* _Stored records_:
--- START ---

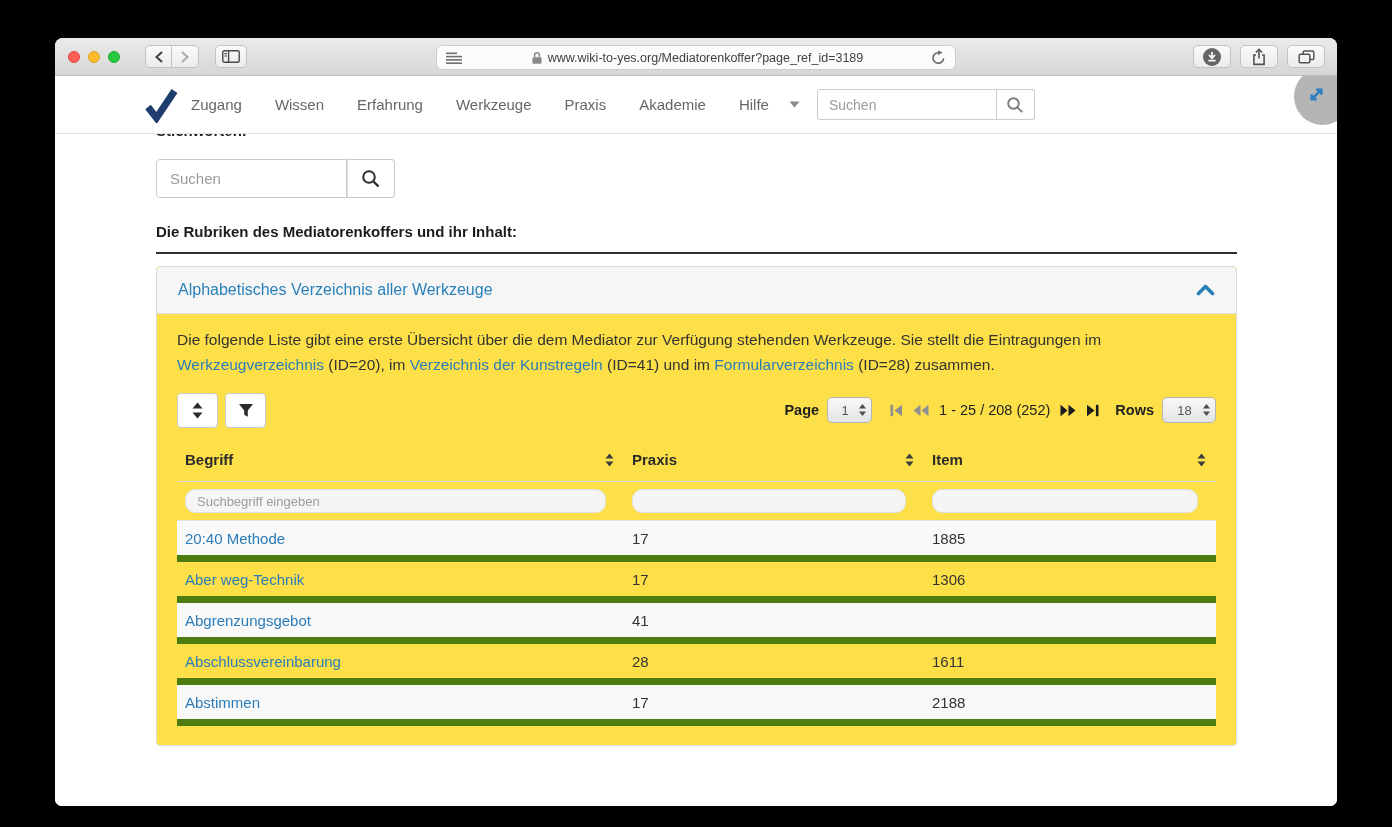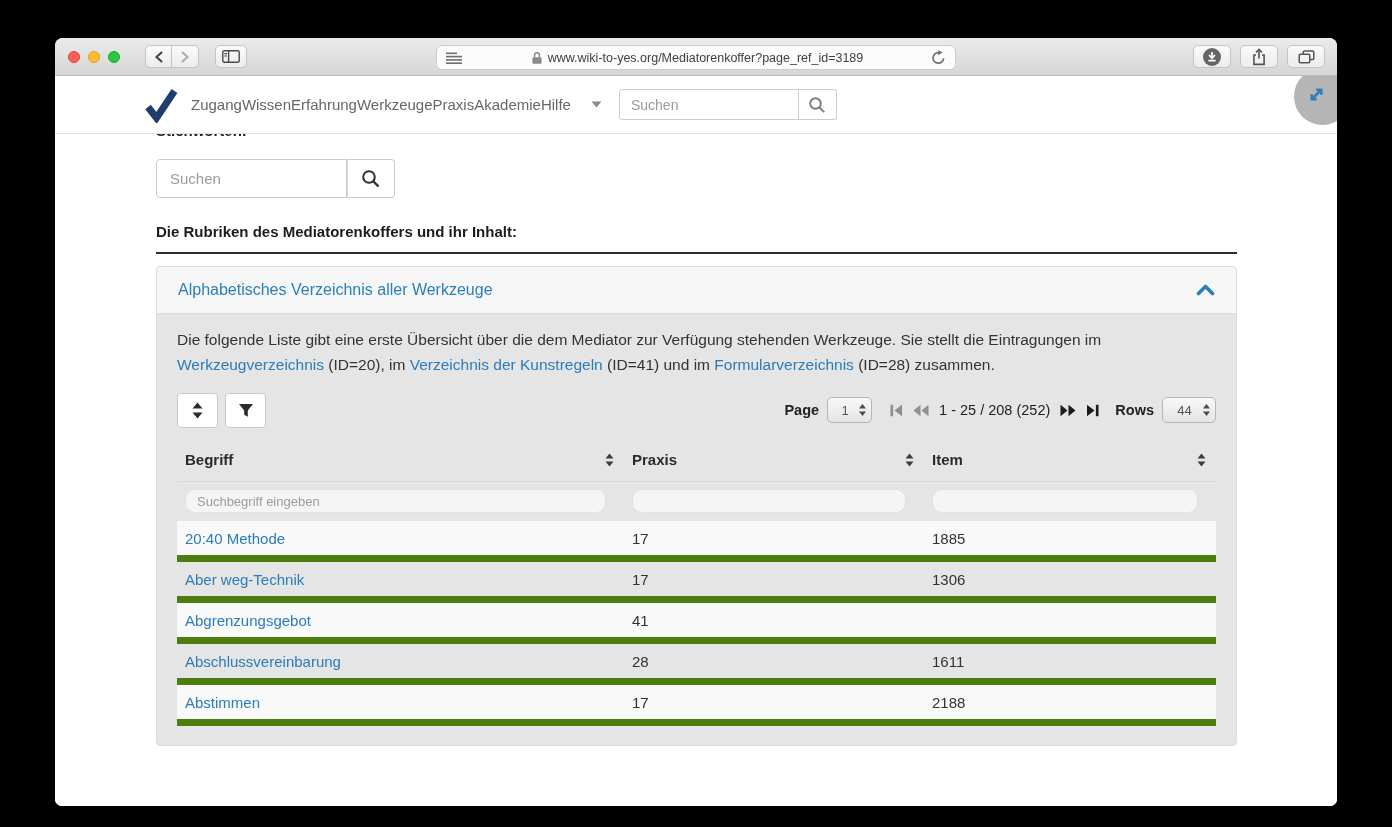--- a/index.html
+++ b/index.html
@@ -40,21 +40,21 @@
   .active-tab { flex:1; background:#b9b9b9; display:flex; align-items:center; justify-content:center;
     font-size:11.5px; color:#2e2e2e; border-right:1px solid #a3a3a3; }
   .newtab { width:27px; display:flex; align-items:center; justify-content:center; font-size:15px; color:#555; }
 
   
   .page { flex:1; position:relative; background:#fff; overflow:hidden; }
 
   .site-nav { position:absolute; left:0; right:0; top:0; height:58px; background:#fff; z-index:10;
     border-bottom:1px solid #e2e2e2; display:flex; align-items:center; }
   .logo { margin-left:88px; width:36px; height:36px; }
-  .menu { display:flex; margin-left:12px; font-size:15px; color:#676767; }
+  .menu { display:flex; gap:33px; margin-left:12px; font-size:15px; color:#676767; }
   .menu span { cursor:default; }
   .menu-caret { margin-left:20px; }
   .nav-search { display:flex; margin-left:17px; }
   .nav-search input { width:180px; height:31px; border:1px solid #ccc; border-radius:3px 0 0 3px;
     padding:0 11px; font-size:14px; color:#444; outline:none; }
   .nav-search input::placeholder { color:#9b9b9b; }
   .nav-search .sbtn { width:38px; height:31px; border:1px solid #ccc; border-left:none;
     border-radius:0 3px 3px 0; background:#fff; display:flex; align-items:center; justify-content:center; }
 
   .expand-fab { position:absolute; top:-8px; right:-14px; width:57px; height:57px; border-radius:50%;
@@ -67,21 +67,21 @@
   .kw-search input { width:191px; height:39px; border:1px solid #c9c9c9; border-radius:4px 0 0 4px;
     padding:0 13px; font-size:15px; color:#444; outline:none; }
   .kw-search input::placeholder { color:#9b9b9b; }
   .kw-search .sbtn { width:48px; height:39px; border:1px solid #c9c9c9; border-left:1px solid #ddd;
     border-radius:0 4px 4px 0; background:#fff; display:flex; align-items:center; justify-content:center; }
 
   .section-title { position:absolute; left:101px; top:147px; font-size:15px; font-weight:bold; color:#1c1c1c; }
   .rule { position:absolute; left:101px; top:176px; width:1081px; height:2px; background:#2e2e2e; }
 
   .panel { position:absolute; left:101px; top:190px; width:1081px; height:480px;
-    border:1px solid #ddd; border-radius:4px; background:#e5e5e5; }
+    border:1px solid #ddd; border-radius:4px; background:#fde047; }
   .panel-head { height:47px; background:#f6f6f6; border-bottom:1px solid #ddd; border-radius:4px 4px 0 0;
     display:flex; align-items:center; padding:0 21px; }
   .panel-title { font-size:16px; color:#2980b9; }
   .panel-chevron { margin-left:auto; display:flex; }
   .panel-body { padding:13px 20px 0; }
   .intro { font-size:15.5px; line-height:25px; color:#333; width:968px; }
   .intro a { color:#2b7cba; text-decoration:none; }
 
   .grid-toolbar { margin-top:15px; display:flex; align-items:center; height:36px; }
   .tbtn { width:41px; height:35px; border:1px solid #c9c9c9; border-radius:4px; background:#fff;
@@ -297,21 +297,21 @@
               <span class="pg-ico">
                 <svg width="14" height="13">
                   <polygon points="1,0.8 8.5,6.5 1,12.2" fill="#1c1c1c"></polygon>
                   <rect x="9.9" y="0.8" width="2.6" height="11.4" fill="#1c1c1c"></rect>
                 </svg>
               </span>
               <span style="width:10px"></span>
               <span class="lbl">Rows</span>
               <span style="width:8px"></span>
               <span class="stepper" style="width:54px">
-                <span class="val">44</span>
+                <span class="val">18</span>
                 <svg width="9" height="14">
                   <polygon points="4.5,1 8,5.5 1,5.5" fill="#4c4c4c"></polygon>
                   <polygon points="4.5,13 8,8.5 1,8.5" fill="#4c4c4c"></polygon>
                 </svg>
               </span>
             </div>
           </div>
 
           <div class="dtable">
             <div class="grid-row thead">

--- END ---

* _TASK TO CARRY OUT_: Say how many lines of the data include the word "solid". Nothing other than the number should be given.

* _ANSWER FOR THIS EXERCISE_: 10